Innovative Reactors and Fuel Cycles

Our research focuses on the analysis and development of nuclear reactors and fuel cycles that excel on safety and sustainability. Example of reactors we investigate are:


The Super Critical Water-cooled Reactor is the successor of current boiling water reactor. The coolant circulates under high pressure (250 bar) and temperature (300 C) leading to a thermal efficiency much higher than nowadays’ reactors. Passive removal of decay heat is a challenge. Besides a thermal neutron spectrum, the SCWR can also employ a fast spectrum to better convert  uranium to fissile plutonium. The use of thorium is beneficial but not optimal.
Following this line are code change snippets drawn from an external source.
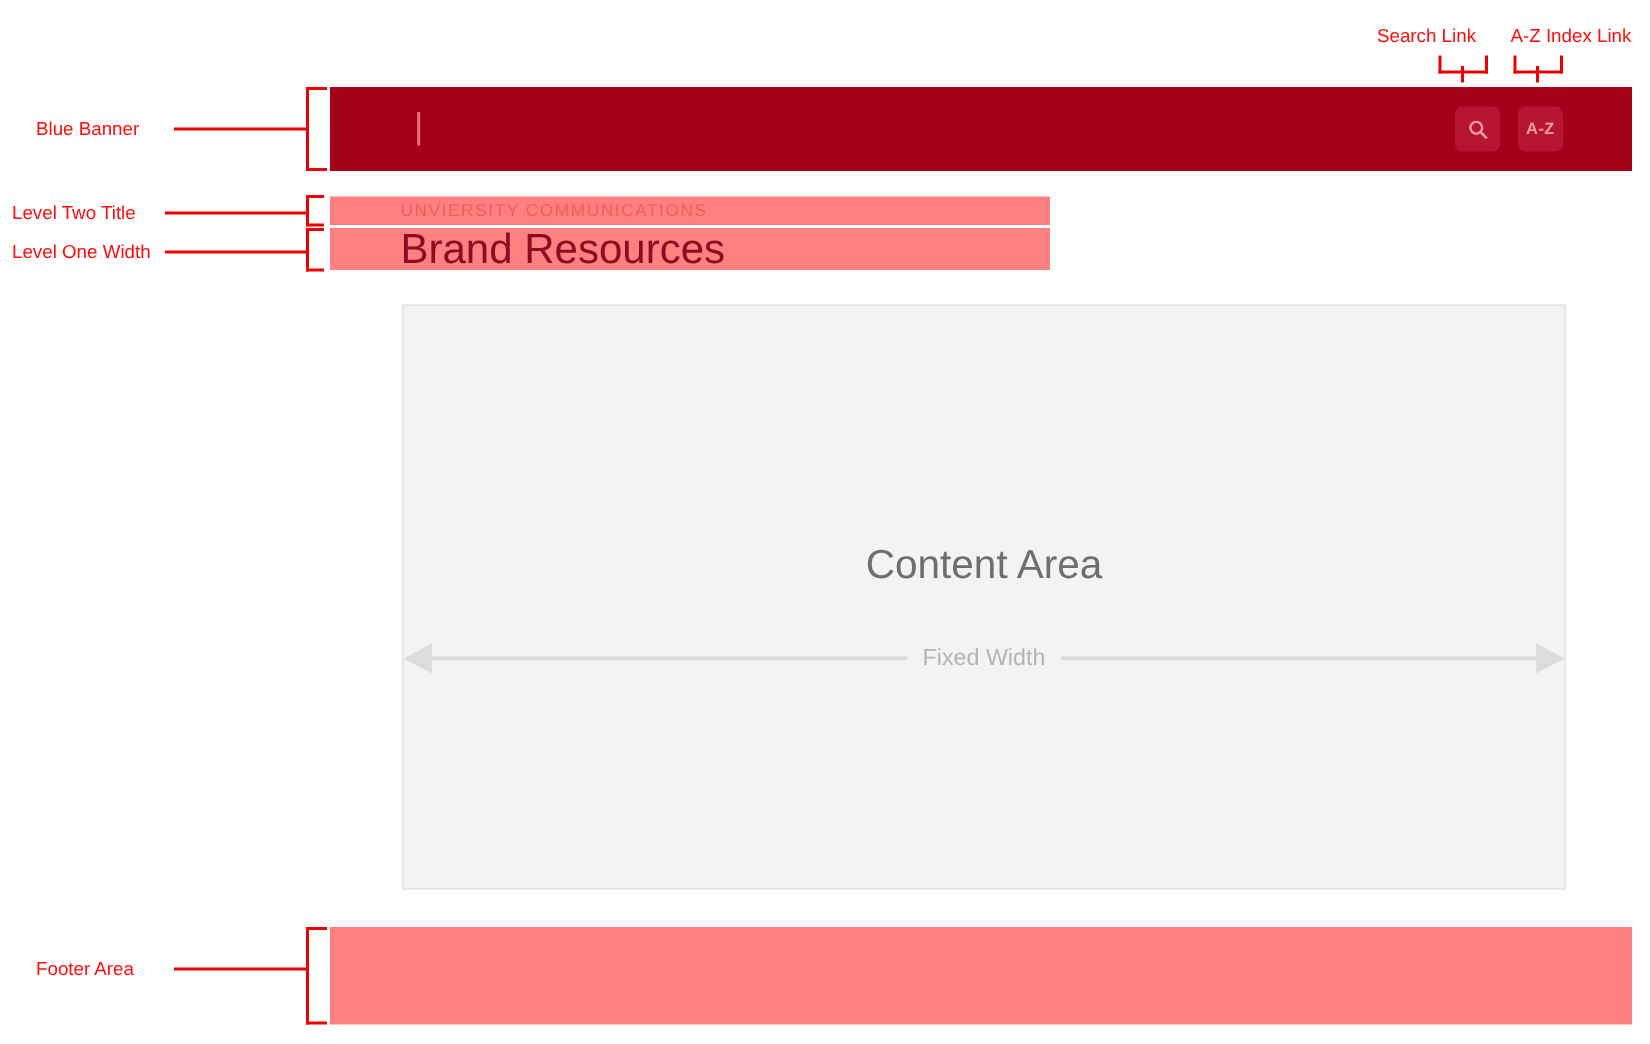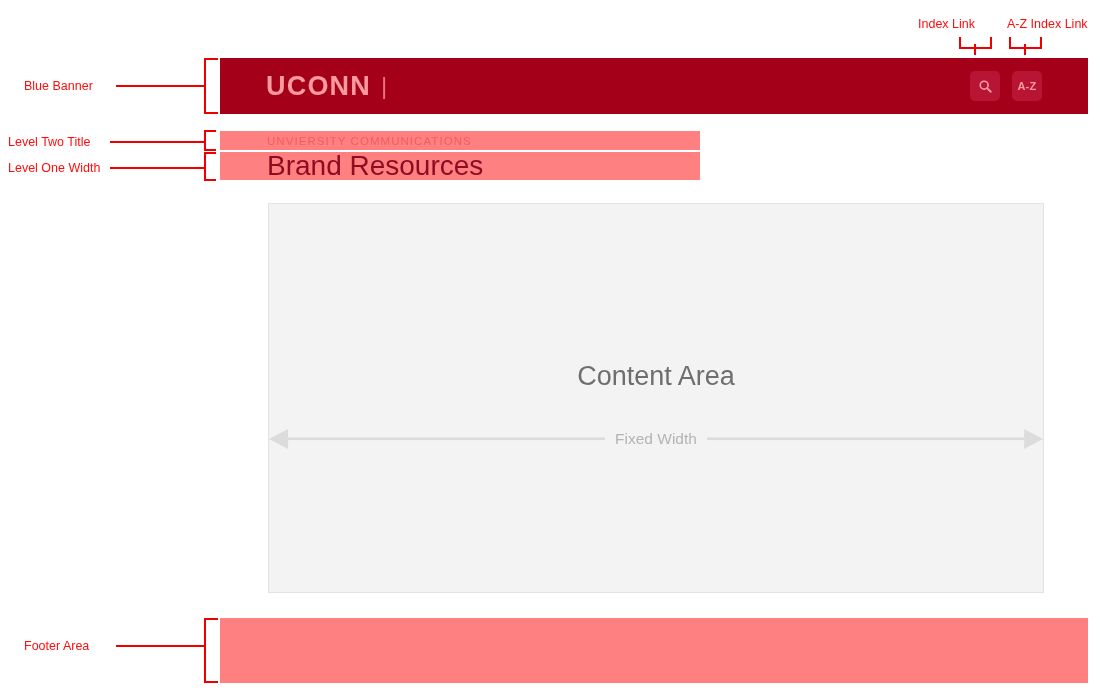"Index Link" div.anno-label { text: Index -> Search }
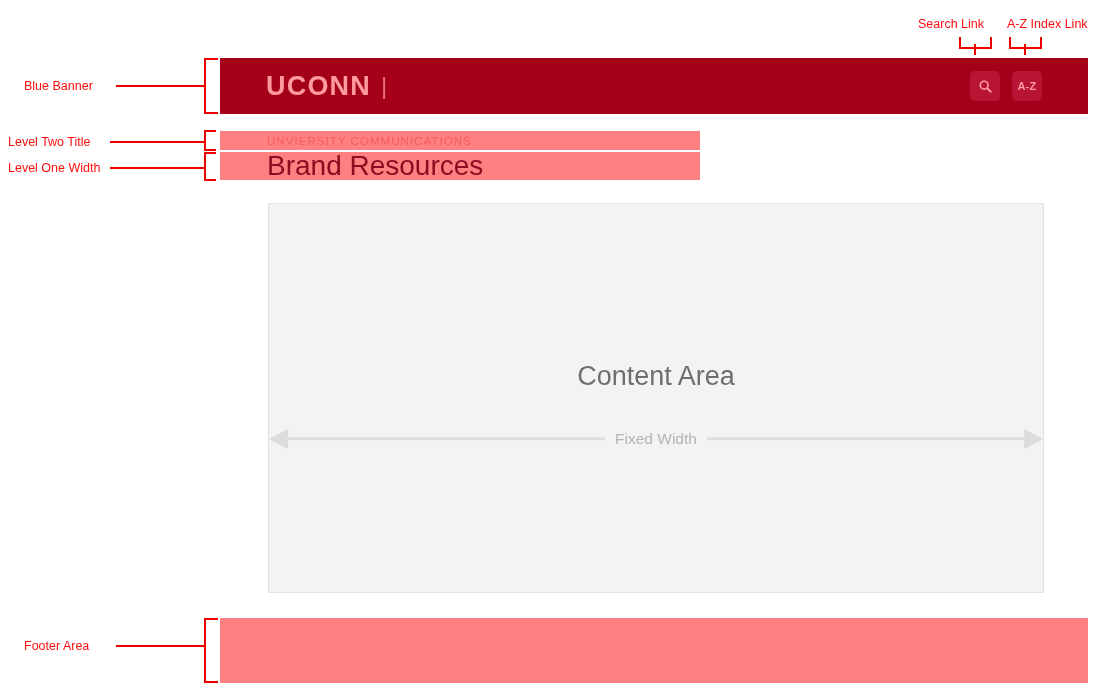"UCONN" span { html: <span>UCONN</span> -> none }
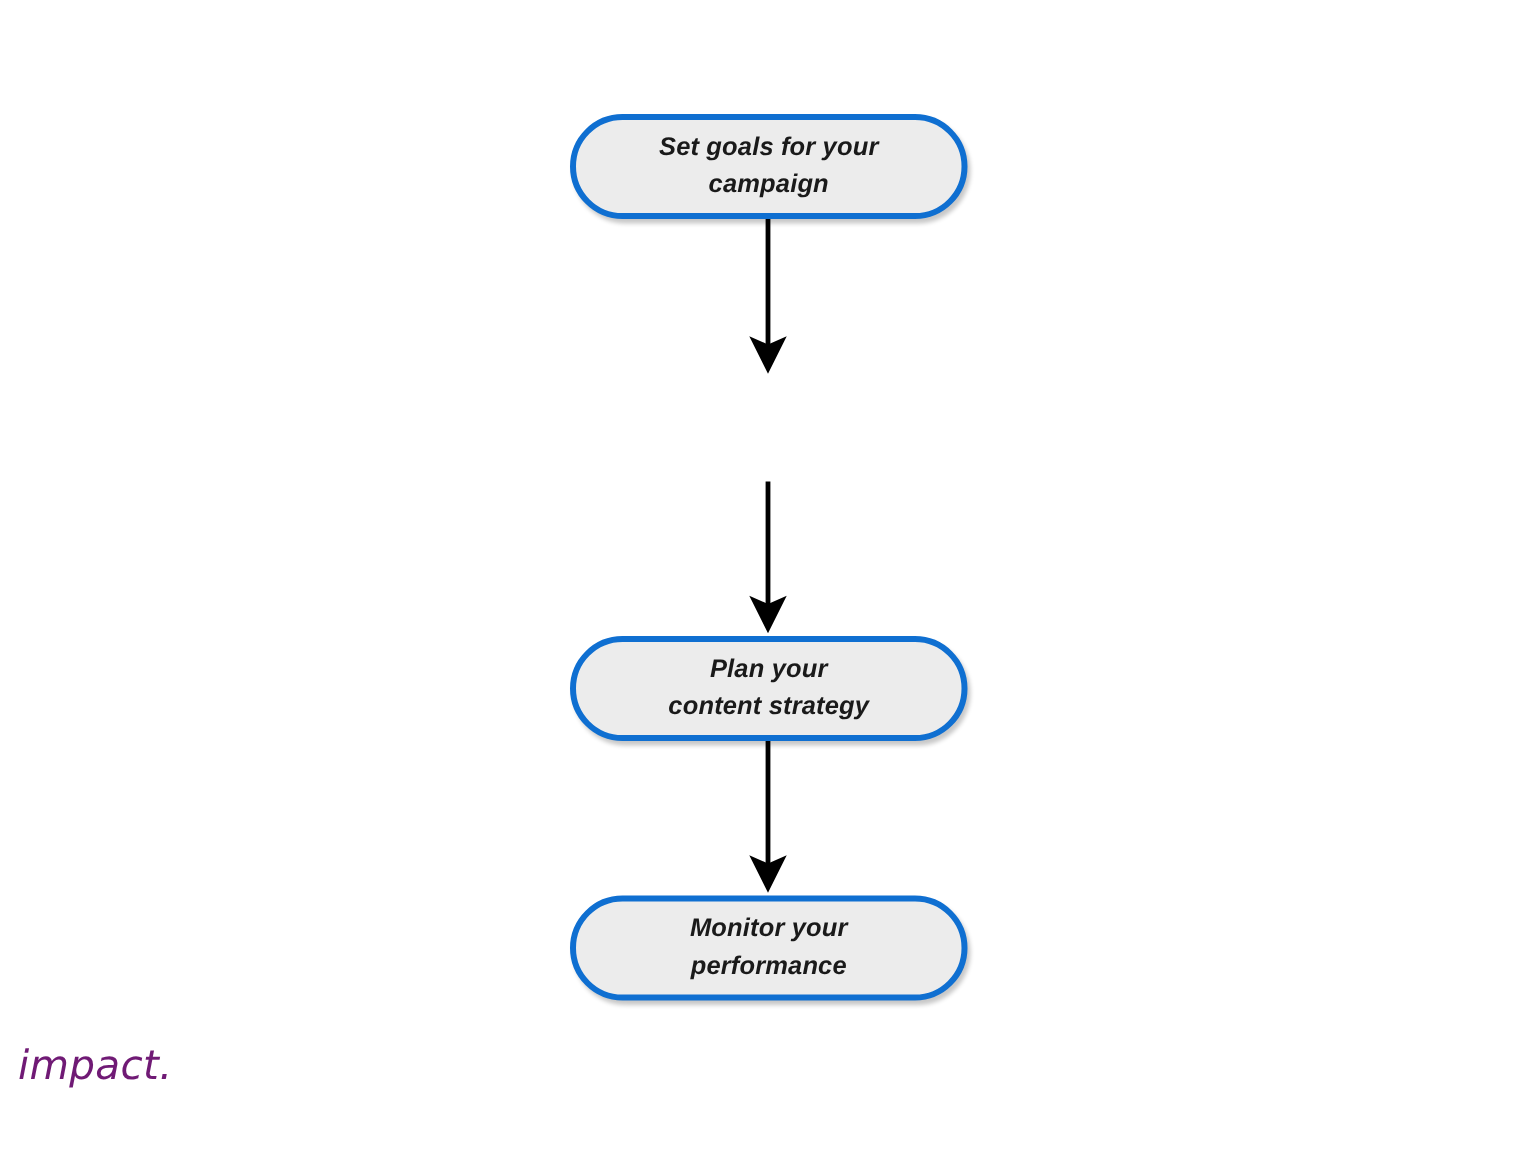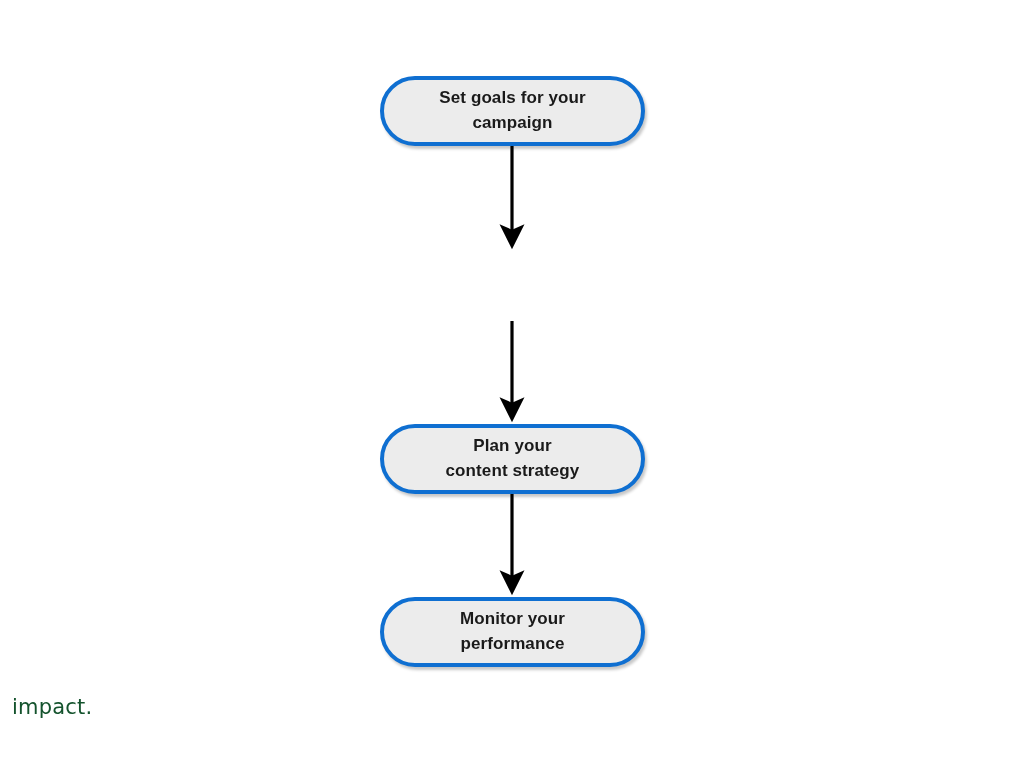"Set goals for your" #canvas { font-style: none -> italic }
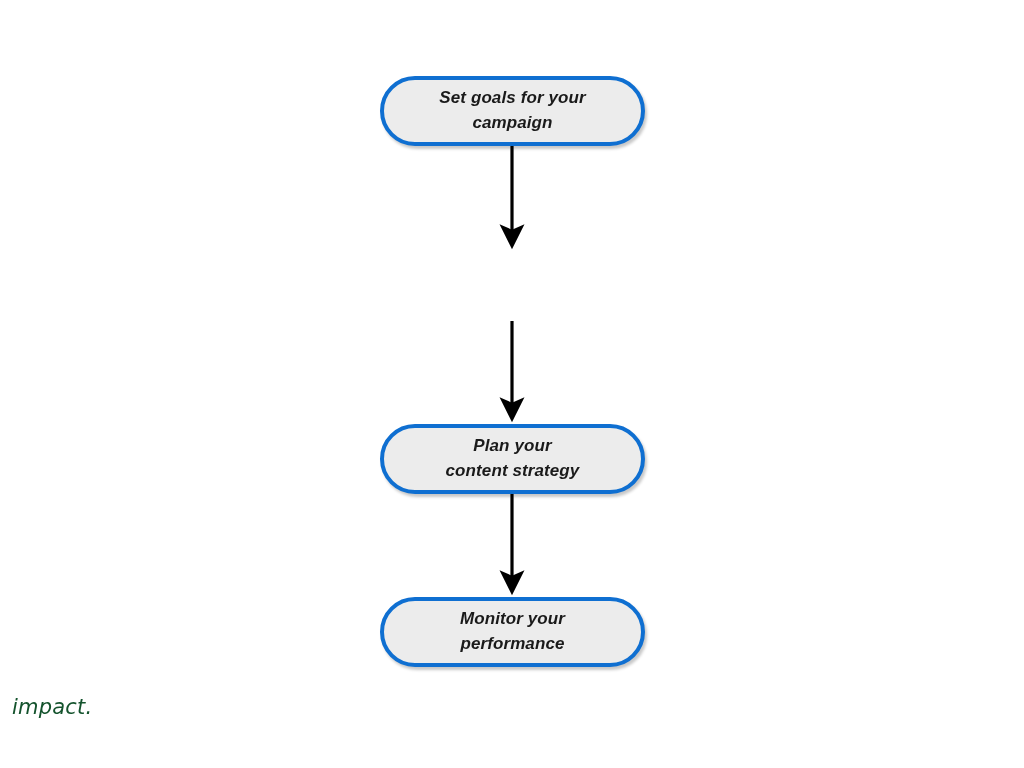"impact." #brand-logo { color: #14532d -> #701a75; font-size: 21px -> 27px }
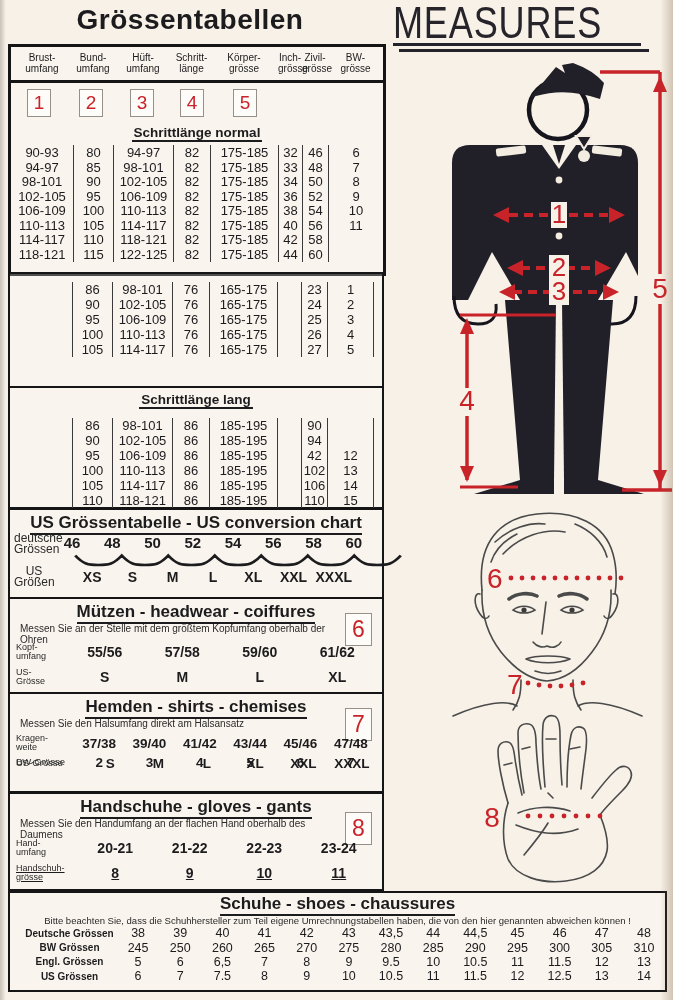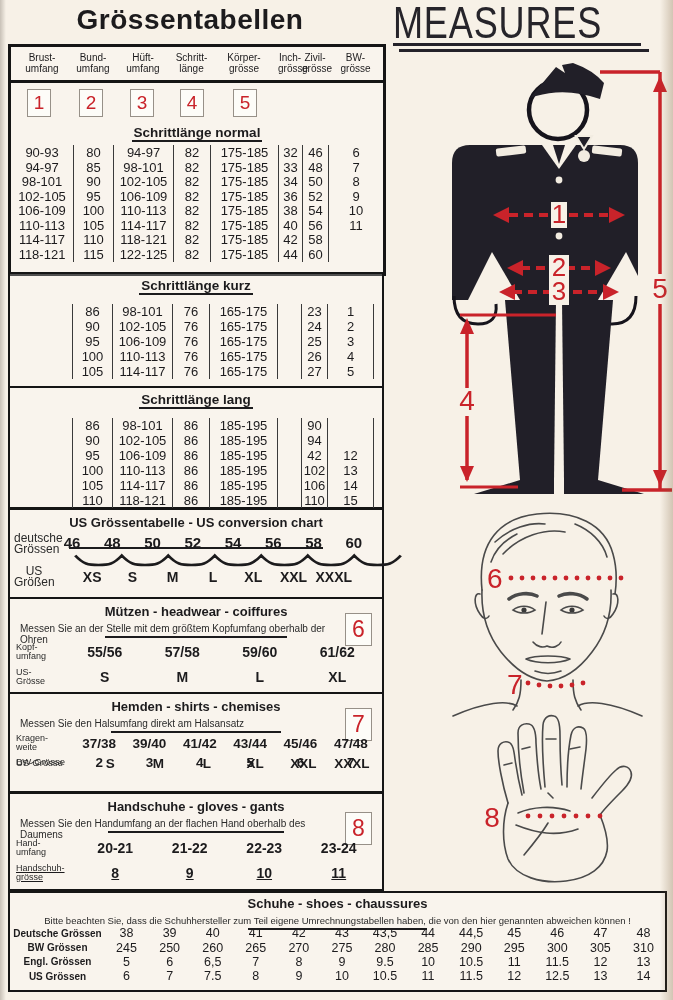"Schrittlänge kurz" div.sec-title { html: <div><span>Schrittlänge kurz</span></div> -> none }
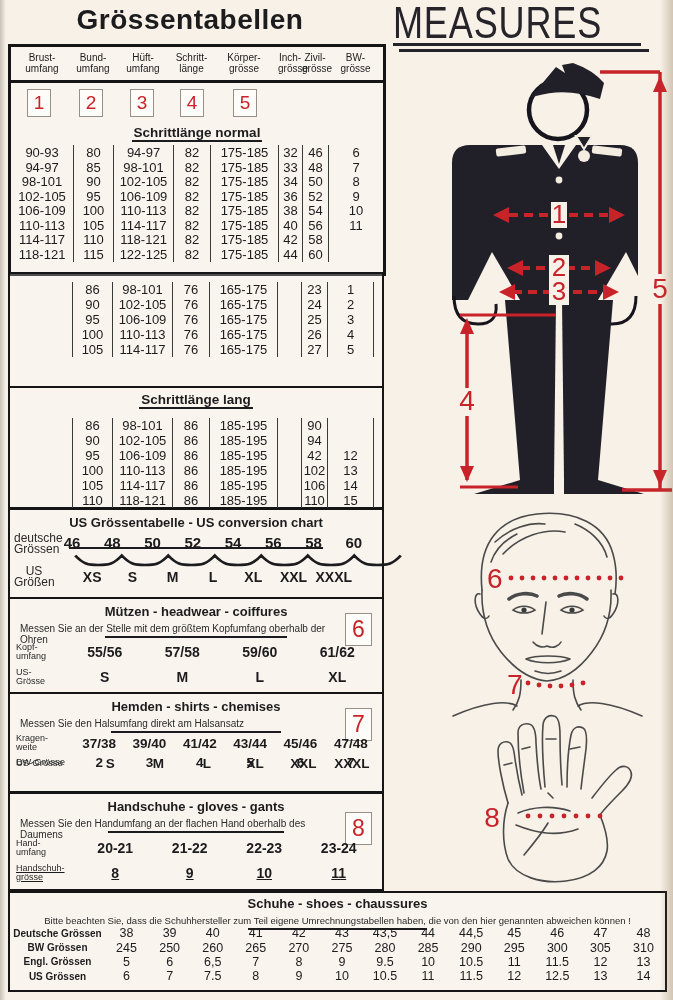"US Grössentabelle - US conversion" .box-title span { font-size: 13px -> 17px; padding-bottom: 17px -> 1px }
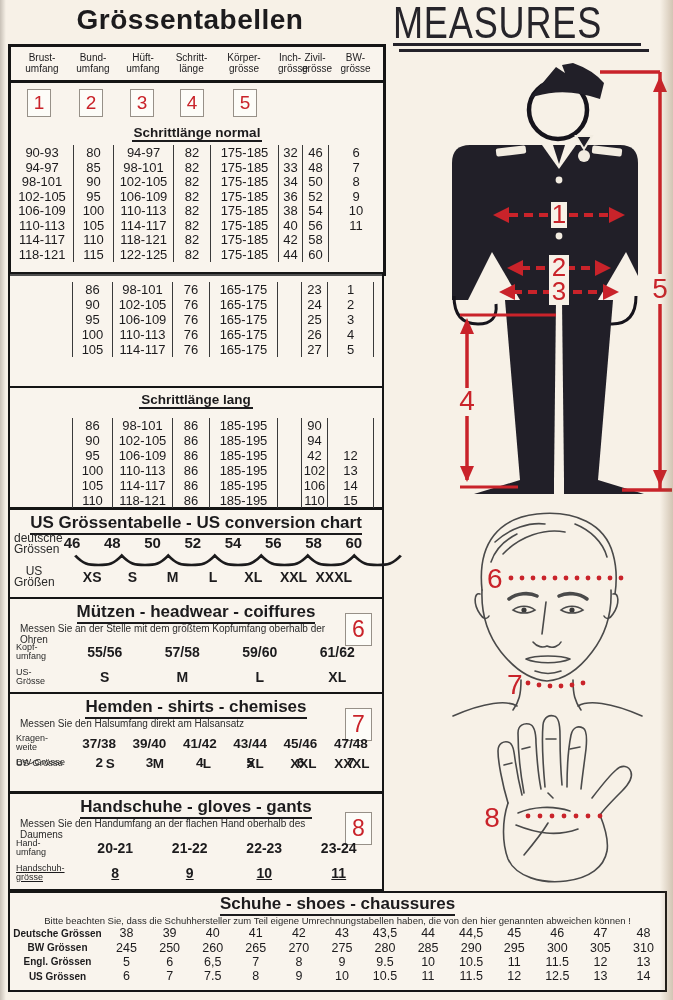"Deutsche Grössen" .shlab { padding-left: none -> 12px }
The High Temperature Reactor contains coated fuel particles embedded in a graphite moderator. It is considered inherently safe as it can guide the decay heat of the fuel to the environment without any damage to the fuel. In the HTR, helium flows from top to bottom through the pebble bed to cool the fuel. Fuel pebbles are discharged at the bottom and, if not fully burnt, re-cycled at the top.  Because of the good neutron economy, the HTR can utilize thorium much better than existing water-cooled nuclear reactors. Research in our section focuses on the interplay between the thermal-hydraulics and the neutronics in the reactor core, and on the usage of thorium in the pebble-bed HTR.


The Molten Salt Reactor has its fuel dissolved in the coolant consisting of a liquid fluoride salt. The thermal MSR contains a large graphite reactor core with channels for the fuel salt. Only when the salt enters the core, the neutrons slow down and cause uranium to fission. Because of freeze valves - frozen salt plugs which will melt when the external power fails - the salt can flow freely to passively cooled emergency dump tanks in case of overheating.  This safety feature together with the benign behaviour of the reactor to reactivity insertion, makes the reactor inherently safe. Due to the continuous processing of the salt, very few neutrons are captured in the core, leaving many of them available for breeding new fuel from thorium. With full usage of the thorium fuel cycle in the MSR, spent fuel would not be dangerous anymore after 500 years of storage.

Generation-IV design of the thermal Molten Salt Reactor

The molten salt reactor can also be run with a fast neutron spectrum. In this Molten Salt Fast Reactor (MSFR) the salt contains a higher amount of fissile nuclides and flows in a large vessel with no moderator and no coolant channels. The power production is intimately coupled to the salt flow in the core, which should be simulated using Computational Fluid Dynamics. Research on the MSR – both with a thermal neutron spectrum and with a fast neutron spectrum - focuses on the safety evaluation and fuel cycle performance and uses in-house developed codes for the evaluation of the power density, temperature distribution, salt flow, burn up, chemistry and other disciplines.

Small reactors

The U-battery is a very small reactor based on the HTR concept with output of only 10 MW. It can be manufactured in series and is designed to power isolated communities, industries, islands, etc. The SLIMR is a small modular super critical water-cooled reactor with power of 200 MW. Its modularity makes it economical to produce and the fuels’ decay heat can be removed passively.

Fuel cycle

Research on the nuclear fuel cycle focuses on the use of thorium in above-mentioned nuclear reactors. Thorium has no fissile isotope so a reactor should always be started with uranium from an external stockpile. Once started, the reactor should be able to sustain criticality and to breed its own fuel from thorium. The HTR is the preferred reactor type for the short-term, although the thorium fuel cycle requires processing of the spent fuel, for which today not mature technology is available. Fuel cycle studies aim to breed fuel in the HTR without compromising the inherent safety features of the reactor. The second reactor type considered is the MSR, both with a thermal and fast neutron spectrum. Because of the good neutron economy of the MSR, partly due to the continuous processing of the fuel salt, breeding new fuel is more easily achieved, but requires complex chemical processing of the salt.